Закрыв шкатулку, князь сладко потянулся, скинул одежду и снова забрался под одеяло. Хмельной мед, растекшийся по жилам, сделал свое дело: почти сразу Андрей заснул, и едва осознав это — представил себе сурового Лютобора с посохом и корзиной, в которую тот собирал травы, окутал волхва облаком, вошел в него, проникая в сон учителя. И увидел чародея: с посохом и лукошком, которым сам же его наградил, в длинной светлой рубахе поверх темно-синих шаровар. Седые волосы опоясывал тонкий ремешок.
— Что же ты, чадо? — укоризненно покачал головой древний колдун. — Плетушку дал, да ничего в нее не положил. Хоть бы яблок каких насыпал, коли грибов жалко.
— Хоть ананасов могу придумать, — пожал плечами Зверев. — Это же сон. Какая разница, что в нем увидишь?
— Сон не сон, а желание старика порадовать ты, чадо, не выказал. От голода я здесь, само собой, не умру, ан все едино ничем ты хорошим не озаботился. Да и примета плохая, с пустым-то лукошком остаться.
— Перестань, учитель, какие приметы? Ты ведь сам завсегда определяешь, что хорошо, а что нет. И не до ананасов мне, когда ты намеки такие при расставании отпускаешь… Какой зарок, куда тебе пора?
— А то не знаешь, отрок? — посмотрел на корзинку чародей, и она медленно растаяла, не оставив даже дымка. — Век мой долгим был, пора и честь знать. Отдохнуть от хлопот земных, от сует житейских, от обязанностей многих. Утомили…
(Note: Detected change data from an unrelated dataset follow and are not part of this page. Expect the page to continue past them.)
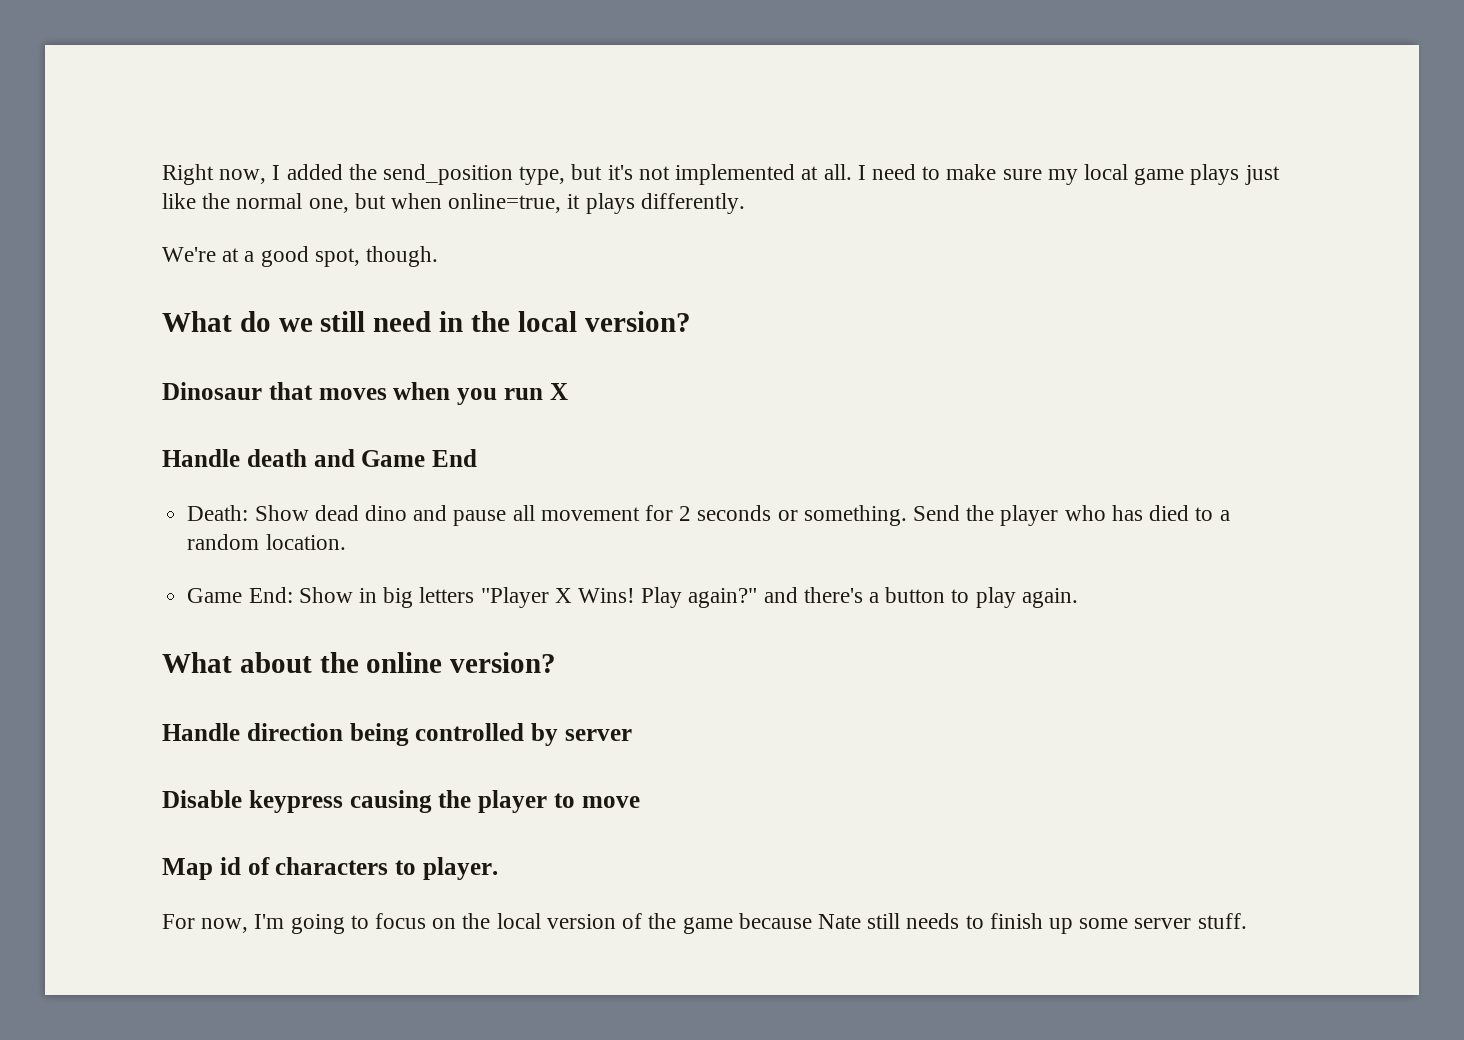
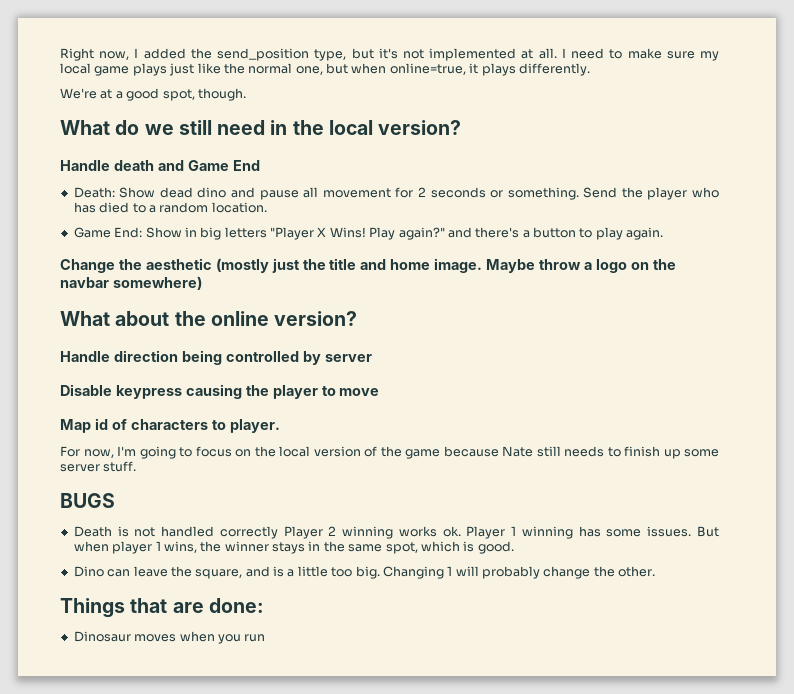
- Dinosaur that moves when you run X
+ Change the aesthetic (mostly just the title and home image. Maybe throw a logo on the navbar somewhere)
+ BUGS
+ Death is not handled correctly Player 2 winning works ok. Player 1 winning has some issues. But when player 1 wins, the winner stays in the same spot, which is good.
+ Dino can leave the square, and is a little too big. Changing 1 will probably change the other.
+ Things that are done:
+ Dinosaur moves when you run

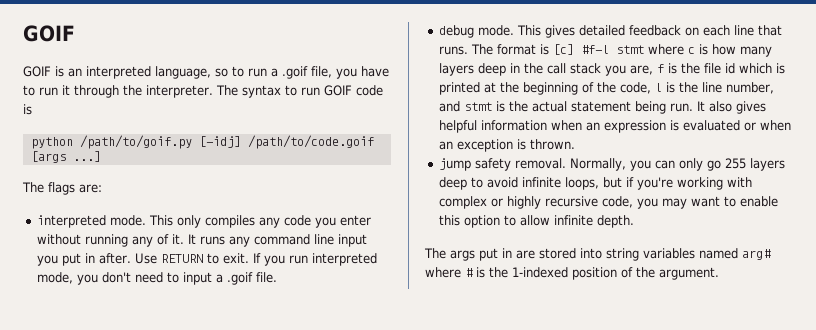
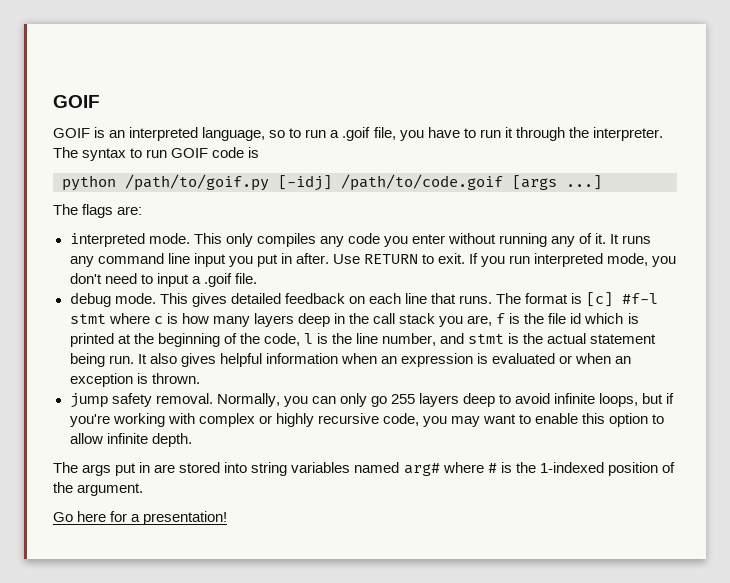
+ Go here for a presentation!

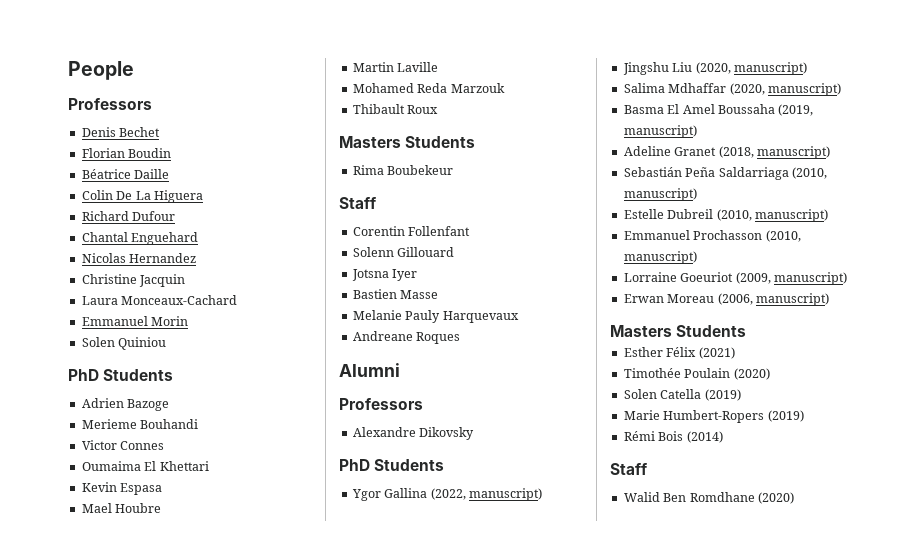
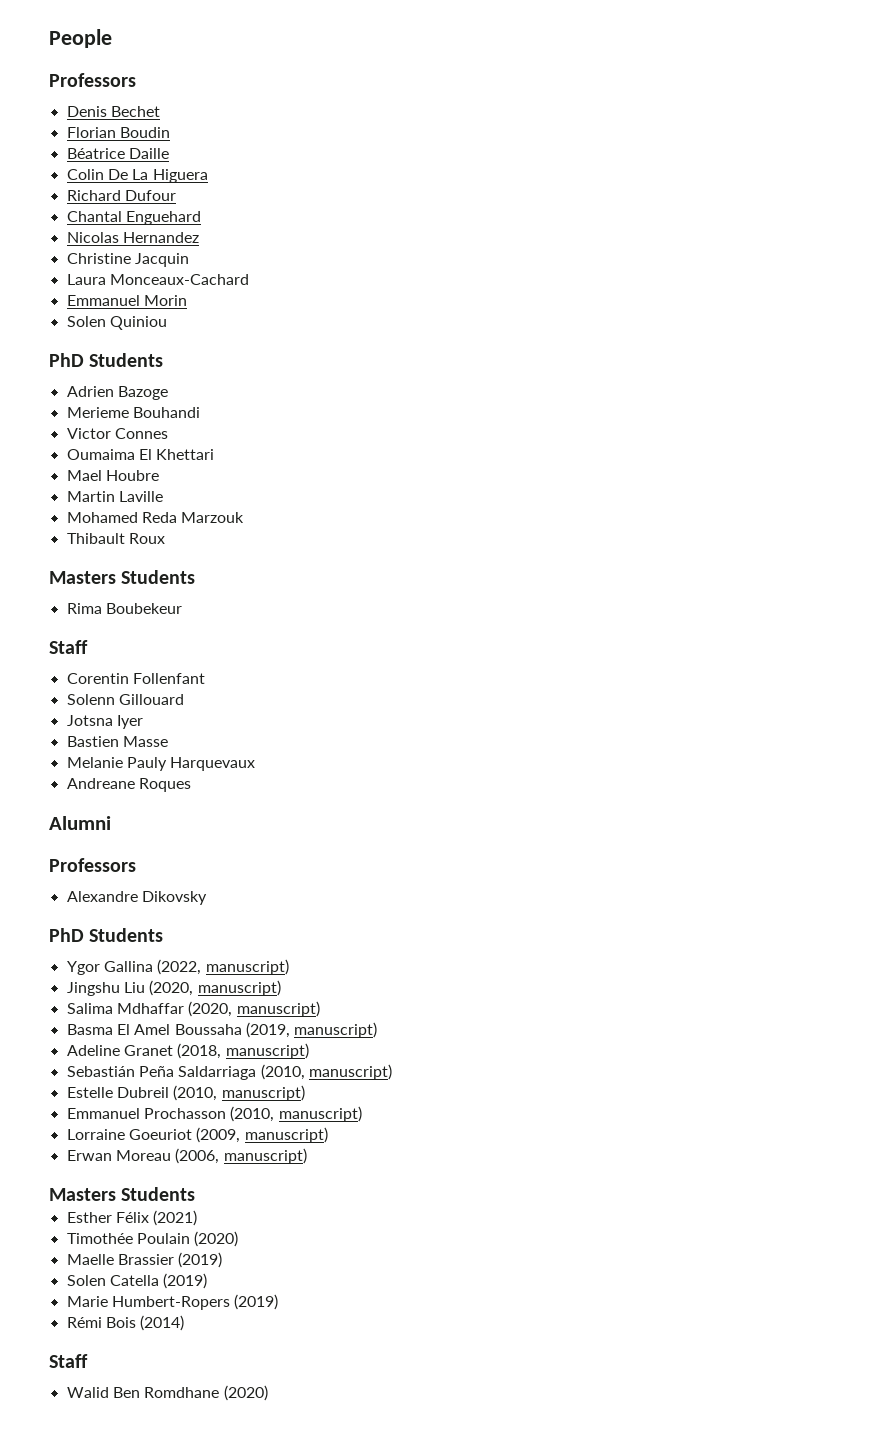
- Kevin Espasa
+ Maelle Brassier (2019)

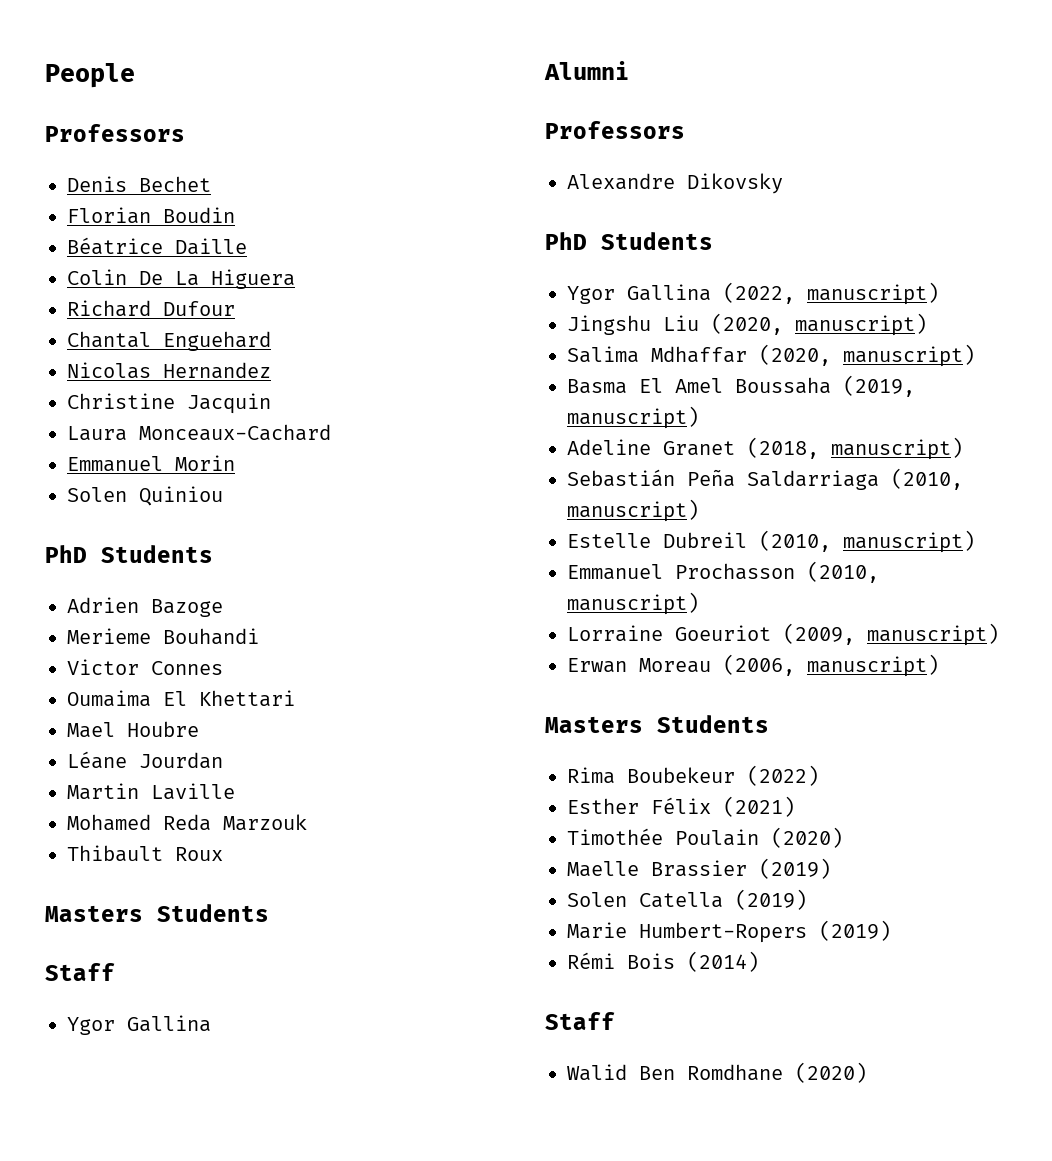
+ Léane Jourdan
  Thibault Roux
  Masters Students
- Rima Boubekeur
  Staff
- Corentin Follenfant
- Solenn Gillouard
- Jotsna Iyer
- Bastien Masse
- Melanie Pauly Harquevaux
- Andreane Roques
+ Ygor Gallina
+ Rima Boubekeur (2022)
— Да как же так, Лютобор, окстись! — Андрей приблизился к нему, встал перед лицом. — Ты же сказывал, увидеть не желаешь погибели земли русской. Так не будет ее, погибели! Управились мы вместе с бедой предреченной. Так чего тебе опасаться ныне?
— Это хорошо, что управились, — согласно кивнул волхв. — Коли в земле родной все в порядке, то и уходить с нее легко. С чистым сердцем, со спокойной душой.
— Перестань, волхв! Зачем уходить, почему?!
— Устал я, чадо. Устал. Все, что мог, увидел. Все, чего хотелось, испытал. Все, что мог, исполнил… — Древний колдун закрыл глаза. — Все повторяется, повторяется, повторяется. Одно и то же, раз за разом, год за годом, век за веком. Одни и те же хлопоты, одни и те же труды, одно и то же старание, один и тот же итог. Зачем все это? К чему? Я перестал радоваться успехам, чадо. Я принимаю их как должное, без волнений и трепета. Меня не тревожат беды, я знаю, как избавиться от любой. В жизни моей не осталось ни горестей, ни радостей, ни слез, ни счастья. Последняя тревога была за отчину родовую, но и от той ты меня избавил. Пусть живет и процветает. Тебе за сие поклон. Но смотрю я в годы грядущие — и не понимаю, к чему они мне нужны? Копать, сушить, заготавливать, варить, мерзнуть и маяться от жары, гонять комаров и месить слякоть. Мне остались лишь тяготы, чадо. Я слишком знающ и опытен, чтобы встретиться с неожиданностью или испытать удивление, я пережил все радости, которые возможны для смертного. Для меня невозможны ни любовь, ни ревность, мне не нужно выдавать замуж дочерей и ходить в сечу бок о бок с сыновьями. Все ушло, ушло, ушло. Я стал похож на старый трухлявый пень. Пусть он старше и мудрее всех в лесу, но внутри его лишь червоточины, труха и плесень. И его больше не радует даже почтение юной поросли, ибо и к нему он давно, давно привык и принимает как должное. Разве это жизнь? Нет, чадо, больше я этого не хочу. Мне пора уходить.